Stanford isn’t planning to sell stakes in individual private equity deals. Rather, it wants to sell its place as an investor in private equity firms. (The funds, of course, won’t just let endowments out of their commitments.)....

.. it’s a rare chance to get a portfolio of this quality and of this size.”

Even so, Stanford’s decision will send a chill through the halls of endowment offices at other universities. By trying to sell such a large position all at once, Stanford will invariably depress prices for any institution considering a similar move....

it did,in fact, already take out an expensive $1 billion line of credit as a cushion in the event that it needed help keeping the lights on for students. Its decision, according to people who have been briefed on the university’s thinking, is a strategic one — it wants to reduce its exposure to future private equity deals.

But taking this step suggests that Stanford wants to distance itself from other endowments like that of Yale, led by David F. Swensen, who pioneered the push toward universities holding illiquid investments.

That strategy is often called the Swensen model. His fund has been decimated as well, falling $5.6 billion, or 24.6 percent, in the last year. (The average large university endowment dropped 17.2 percent in that period, according to the Wilshire Trust Universe Comparison Service.) But unlike Stanford, Mr. Swensen is not changing course and selling assets — at least not yet.
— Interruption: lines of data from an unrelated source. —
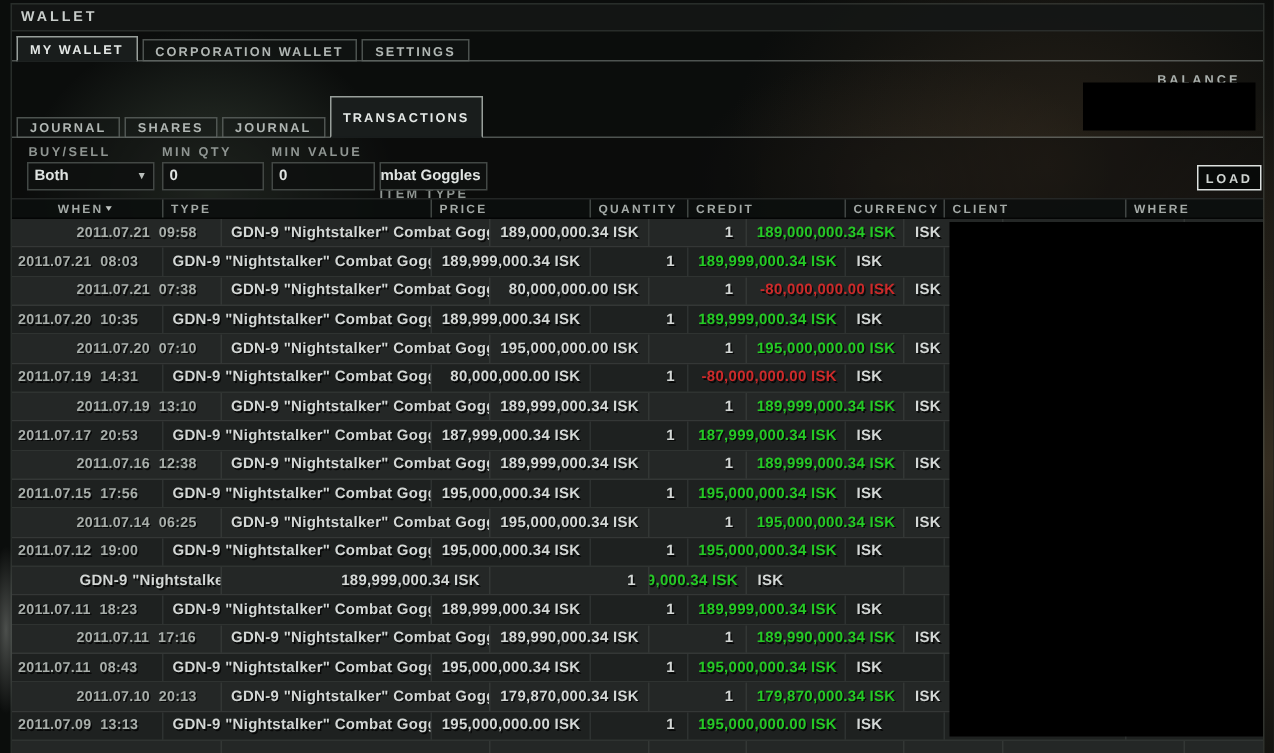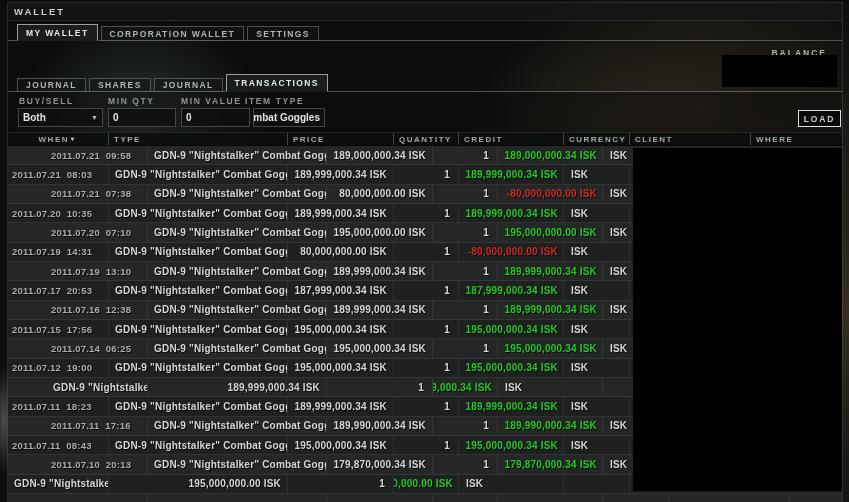--- a/index.html
+++ b/index.html
@@ -32,7 +32,7 @@
   }
 
   
-  .tabstrip { position:absolute; left:9px; display:flex; align-items:flex-end; }
+  .tabstrip { position:absolute; left:3px; display:flex; align-items:flex-end; }
   .maintabs { top:21px; height:17px; }
   .subtabs  { top:73px; height:16px; }
   .stripline { position:absolute; left:0; width:100%; height:1px; background:rgba(135,142,138,0.55); }

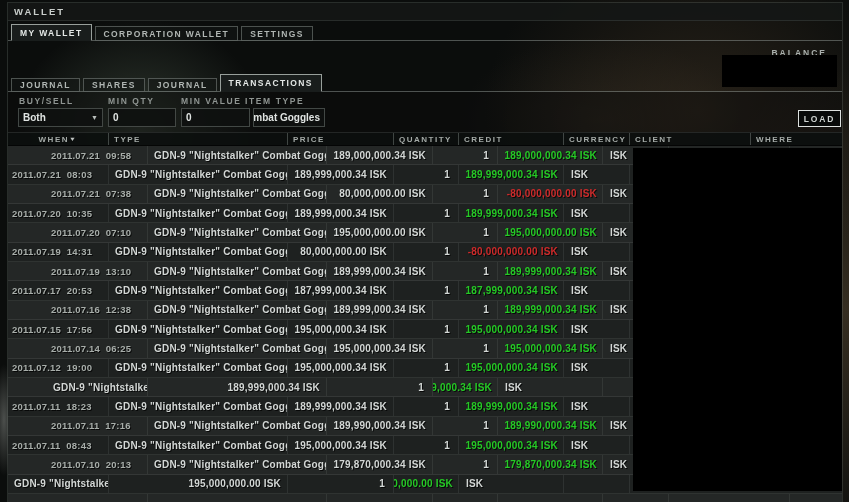--- a/index.html
+++ b/index.html
@@ -51,7 +51,7 @@
     border-color:rgba(175,182,178,0.85); border-bottom-color:#191d1c;
   }
   .subtabs .tab { height:14px; }
-  .subtabs .tab.active { height:18px; }
+  .subtabs .tab.active { height:28px; }
 
   
   .balance-label { position:absolute; top:45px; right:15px; font-size:8.5px; letter-spacing:2px; font-weight:bold; color:#aab0ad;text-decoration:underline; }

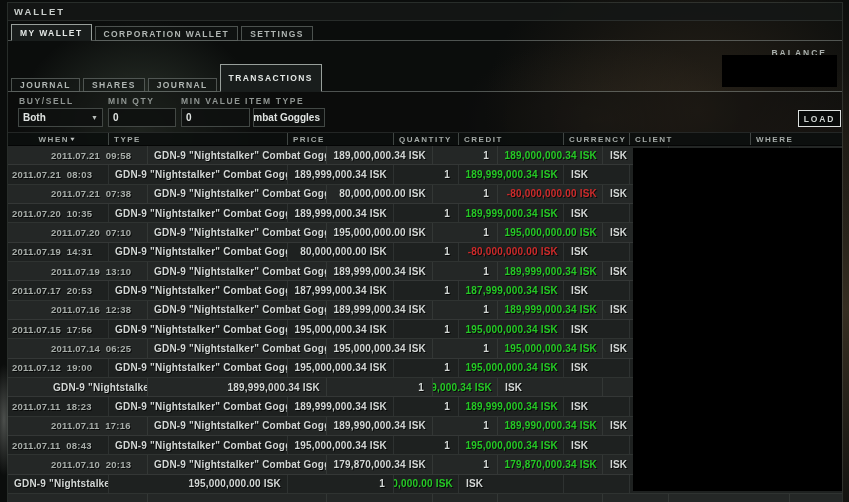--- a/index.html
+++ b/index.html
@@ -60,7 +60,7 @@
   
   .filterband { position:absolute; left:0; top:89px; width:100%; height:40px; background:rgba(10,12,11,0.45); }
   .flabel { position:absolute; top:93px; font-size:8.5px; letter-spacing:1.6px; font-weight:bold; color:#8f9592; white-space:nowrap; }
-  .fl-buysell { left:11px; } .fl-minqty { left:100px; } .fl-minvalue { left:173px; } .fl-itemtype { left:237px; }
+  .fl-buysell { left:11px; } .fl-minqty { left:100px; } .fl-minvalue { left:173px; } .fl-itemtype { left:245px;margin-top:28px; }
   .finput {
     position:absolute; top:105px; height:19px;
     background:rgba(14,17,16,0.9); border:1px solid rgba(80,86,83,0.8);

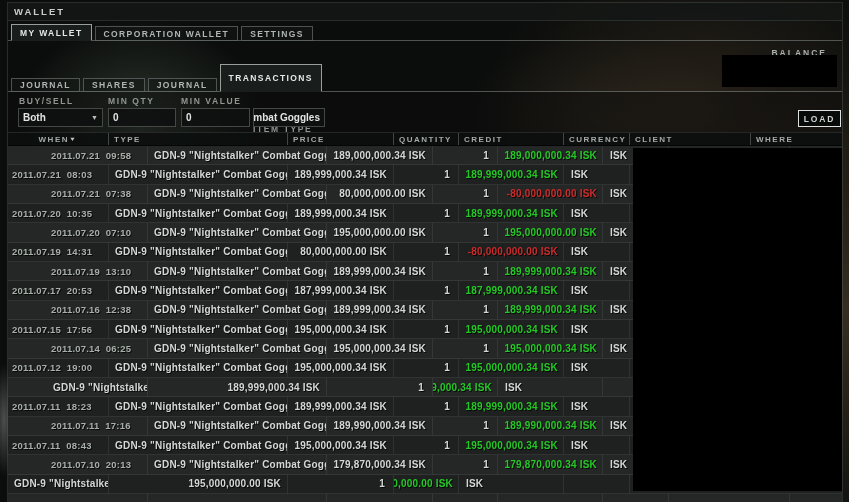--- a/index.html
+++ b/index.html
@@ -382,6 +382,7 @@
   </div>
 
   <div class="trow grid8 alt">
+    <div class="cell c-when">2011.07.09 13:13</div>
     <div class="cell c-type">GDN-9 "Nightstalker" Combat Goggles</div>
     <div class="cell c-price">195,000,000.00 ISK</div>
     <div class="cell c-qty">1</div>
Stanford will be trying to sell to a group with some pretty hardball techniques when clsing deals:

When Stanford tries to sell its stakes in private equity portfolios, it will be entering a netherworld of secondary deals inhabited by a small cadre of investors looking to buy stakes on the cheap. They include AlpInvest Partners, Coller Capital, Credit Suisse, HarbourVest Partners, Goldman Sachs and Lexington Partners. The auction is being handled by Cogent Partners.

Nyppex, which tracks secondary deals, said that earlier this year such deals were made at 29.3 cents on the dollar, based on net asset value.

That number has moved up in recent months as confidence has returned to the markets, and Nyppex’s latest estimation indicates that recent deals have gone for an average of 51.58 percent of net asset value.

One question that has vexed the endowment industry is how to determine the value of portfolios. At the end of every quarter, private equity firms typically send out current valuations of their portfolios and the endowments accept them at face value.

But what happens if Stanford is able to sell its stake at only 50 cents on the dollar, for example, when K.K.R. is listing it at 80 cents? If other endowments hold similar stakes, what happens to their value?

This is still a hypothetical, because unlike investment banks, endowments don’t have to mark to market. Instead, they value their assets on a hold-to-maturity basis, which means they should not have to reduce the value of those portfolios in the short term.

But if things get worse, will they have to?
Universities specialize in the art of big-picture questions. This probably isn’t one they want to contemplate.